Offriamo in traduzione italiana la bolla “Fons Sapientiae” con cui Gregorio IX decretava gli onori dei Santi all’amica Domenico di Guzman, fondatore dell’Ordine dei Predicatori.

Gregorio Vescovo, Servo dei servi di Dio, ai Nostri Venerabili Fratelli Arcivescovi e Vescovi, ed ai nostri cari figli Abati, Priori, Arcidiaconi, Arcipreti, Decani, Proposti ed altri prelati delle Chiese, ai quali queste lettere perverranno, salute e benedizione apostolica.

La sorgente della saggezza, il Verbo del Padre, la cui natura è bontà, la cui opera è misericordia, che riscatta e rigenera quelli ch’ egli ha creato, e veglia fino alla consumazione dei secoli sulla vigna che ha tratto fuori dell’Egitto, il nostro Signor Gesù Cristo per ovviare alla instabilità degli spiriti e venire in aiuto alla diffidenza degli increduli, suole sapientemente perpetuare i suoi prodigi e moltiplicare la varietà delle sue meraviglie. Quando agli esordi della Chiesa nascente è morto Mosè, cioè quando estinta è la legge, egli monta sulla quadriga dell’Evangelo, compiendo i giuramenti che ai padri nostri aveva giurati, e tenendo in mano quell’arco della santa parola che aveva tenuto teso durante tutto il regno giudaico. E in mezzo alle onde del mare, cioè in quella vastità copiosa delle genti, la cui salute era figurata da Raab, si avanza: e va calpestando la confidenza di Gerico, la gloria del mondo, e colui, ch’egli subito aveva vinto, maravigliandone i popoli, col primo fremito della predicazione. Il profeta Zaccaria aveva veduto questo carro a quattro cavalli quattro volte uscire d’infra due montagne di bronzo. Il primo carro era tirato da cavalli rossi, i quali rappresentavano noi, che siamo i maestri delle nazioni, i forti della terra, coloro, che sottomettendosi con la fede al Dio di Abramo, padre dei credenti, hanno, sull’esempio del loro capo, e per assicurare i fondamenti di quella fede, tinto i loro abiti in Bosra, cioè a dire nelle acque della tribolazione, e imporporato del loro sangue tutti i segni della milizia loro. Siamo quelli, ai quali la gioia della gloria futura ha fatto dispregiare la spada temporale, e che divenuti martiri, che vuol dire testimoni, hanno con la loro confessione sottoscritto il libro della nuova legge; aggiunto alla confessione loro il peso dei miracoli; consacrato il libro ed il tabernacolo, opera di Dio e non dell’uomo, e tutti i vasi del ministero evangelico; al sangue degli animali sostituito il sangue di ostie ragionevoli; e gettando la rete della predicazione sulla vasta estensione dei mari hanno di tutte le genti, che sono sotto il cielo, composta la Chiesa di Dio.

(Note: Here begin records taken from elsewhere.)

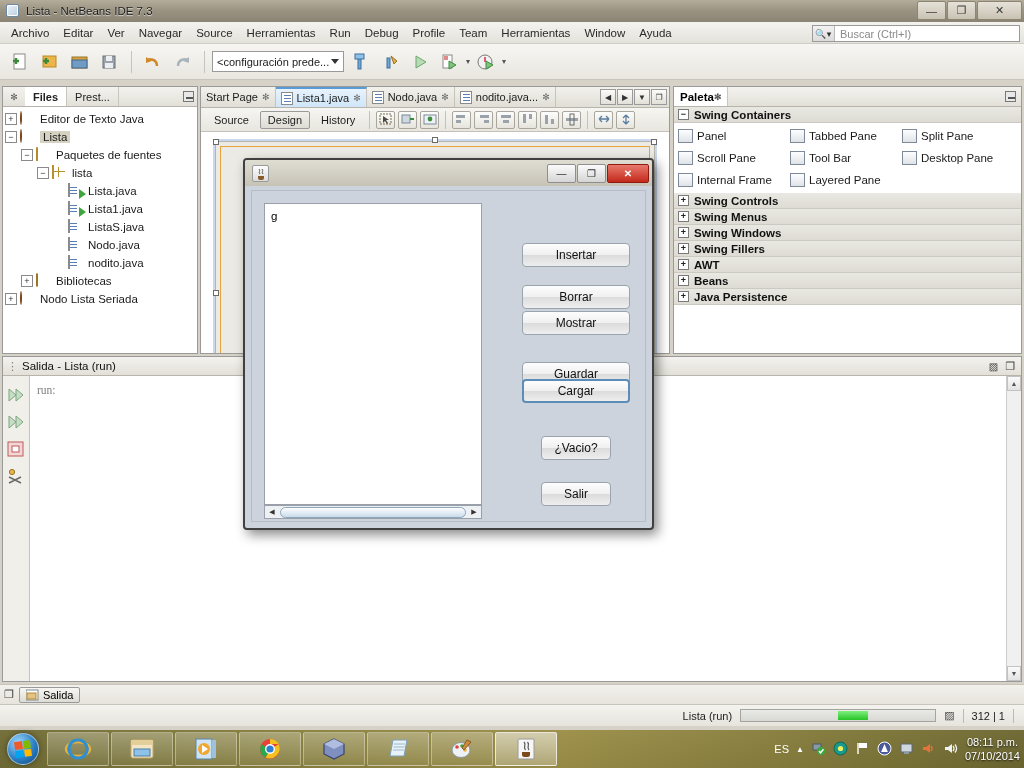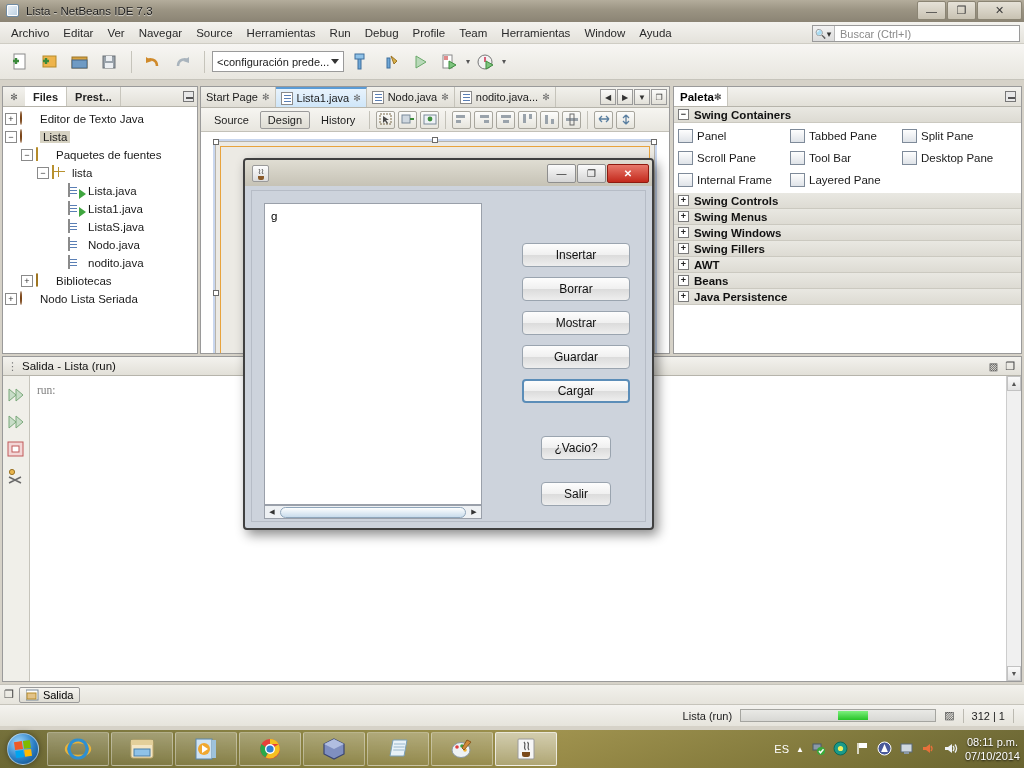"Prest..." .ltab { font-weight: bold -> none }
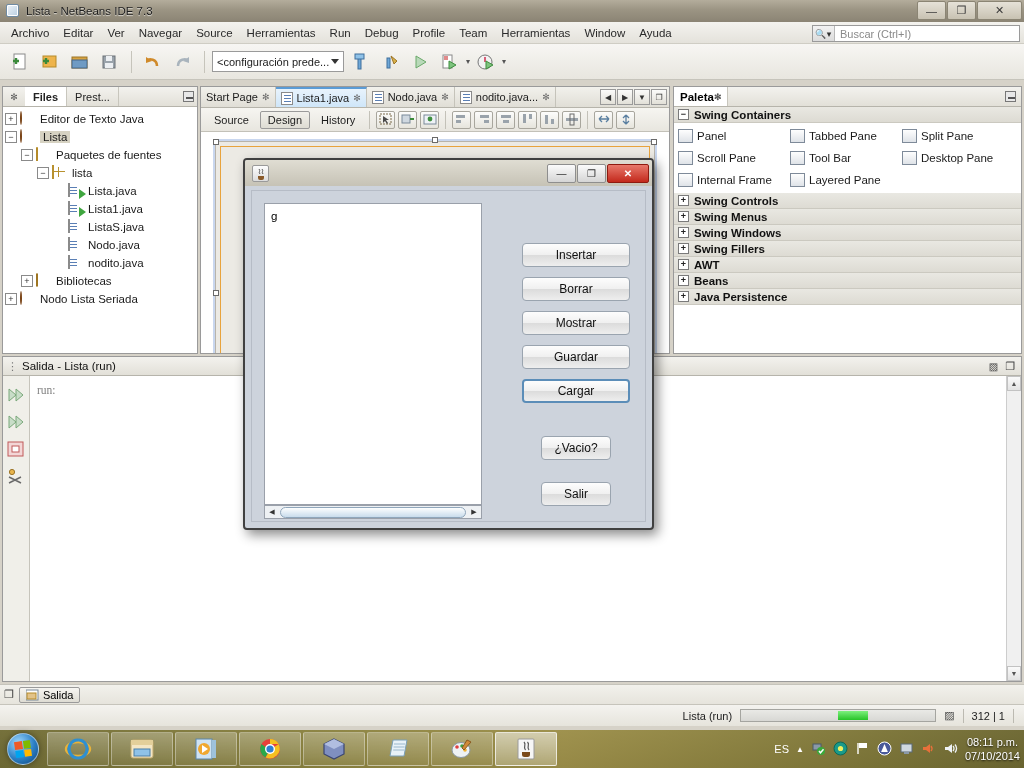"Borrar" div.jbtn { top: 86px -> 94px }
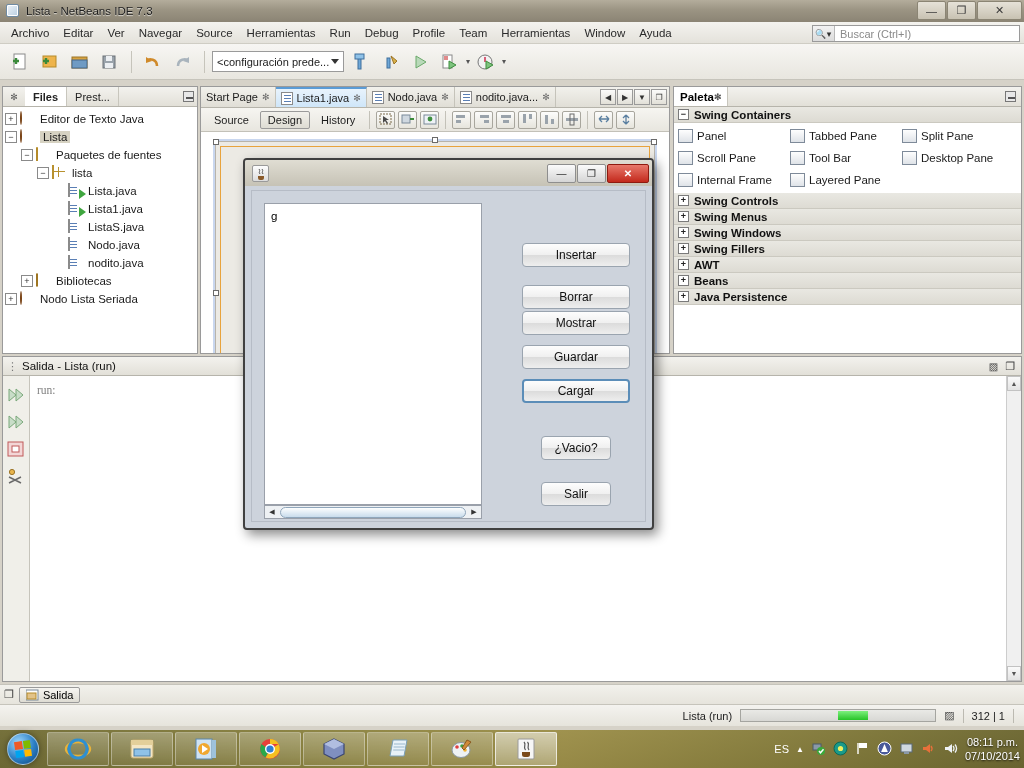"Guardar" div.jbtn { top: 154px -> 171px }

Ma poiché la moltitudine ha generato la presunzione e dalla libertà è nata la malizia, il secondo carro è apparso con cavalli di color nero, simbolo di lutto e di penitenza: e in loro è stata rappresentata quella squadra condotta dallo spirito nel deserto sotto la direzione del santissimo Benedetto, Eliseo novello del nuovo Israele; squadra che i figli dei profeti restituì nel perduto bene della vita comune, reintegrò il rotto filo dell’unità, e con le buone opere si distese fino in quella terra dell’Aquilone, donde ogni male procede, e fece abitare nelle anime contrite colui che non fa grazia di sé ai corpi sottoposti al peccato. Dopo ciò, quasi per ricreare le faticate schiere e far succedere alle lamentazioni la gioia, il terzo carro è venuto con bianchi cavalli, cioè coi frati degli Ordini Cistercense e Florense, i quali, simili a tondute pecore e piene del latte della carità, sono usciti del bagno della penitenza, avendo San Bernardo per capo; quell’ariete investito dall’alto dello spirito del Signore, che li ha menati nell’abbondanza delle valli, acciocché i passeggeri, liberati da loro, gridino con forza al Signore, cantino inni e piantino sui flutti gli accampamenti del Dio delle battaglie.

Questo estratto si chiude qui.